Extracted entries:

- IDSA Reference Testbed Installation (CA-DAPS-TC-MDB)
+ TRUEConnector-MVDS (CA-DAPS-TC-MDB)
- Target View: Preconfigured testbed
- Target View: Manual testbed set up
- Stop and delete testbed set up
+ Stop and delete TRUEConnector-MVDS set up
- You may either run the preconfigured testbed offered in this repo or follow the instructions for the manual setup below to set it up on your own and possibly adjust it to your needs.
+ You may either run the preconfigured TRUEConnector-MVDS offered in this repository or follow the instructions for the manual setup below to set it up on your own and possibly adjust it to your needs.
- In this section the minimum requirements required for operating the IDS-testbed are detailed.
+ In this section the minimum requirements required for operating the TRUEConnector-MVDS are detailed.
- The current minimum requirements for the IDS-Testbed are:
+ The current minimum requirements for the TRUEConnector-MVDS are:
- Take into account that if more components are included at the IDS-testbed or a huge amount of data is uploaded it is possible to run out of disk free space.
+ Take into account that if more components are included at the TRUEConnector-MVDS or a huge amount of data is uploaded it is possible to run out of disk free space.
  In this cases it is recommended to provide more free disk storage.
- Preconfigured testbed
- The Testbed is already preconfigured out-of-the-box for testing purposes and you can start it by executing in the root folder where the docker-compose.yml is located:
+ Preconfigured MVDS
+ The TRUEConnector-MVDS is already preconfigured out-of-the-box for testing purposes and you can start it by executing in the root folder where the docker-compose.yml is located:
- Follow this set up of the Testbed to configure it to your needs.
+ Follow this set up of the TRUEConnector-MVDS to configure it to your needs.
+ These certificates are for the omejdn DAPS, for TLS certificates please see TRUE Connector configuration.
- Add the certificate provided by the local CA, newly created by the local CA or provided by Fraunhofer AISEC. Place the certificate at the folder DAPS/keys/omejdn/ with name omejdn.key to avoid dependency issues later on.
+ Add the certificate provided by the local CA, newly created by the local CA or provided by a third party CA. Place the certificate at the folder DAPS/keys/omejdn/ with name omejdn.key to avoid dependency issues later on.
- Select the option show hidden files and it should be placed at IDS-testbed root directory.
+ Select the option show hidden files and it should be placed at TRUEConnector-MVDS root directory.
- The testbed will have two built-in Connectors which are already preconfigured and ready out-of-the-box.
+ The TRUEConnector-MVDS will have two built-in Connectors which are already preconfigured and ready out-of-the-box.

Exercise details: Both the first line of the data above and the line with "TRUEConnector-MVDS set up" must be included; please return exactly those lines and the ones between them.

Response to this task:
- IDSA Reference Testbed Installation (CA-DAPS-TC-MDB)
+ TRUEConnector-MVDS (CA-DAPS-TC-MDB)
- Target View: Preconfigured testbed
- Target View: Manual testbed set up
- Stop and delete testbed set up
+ Stop and delete TRUEConnector-MVDS set up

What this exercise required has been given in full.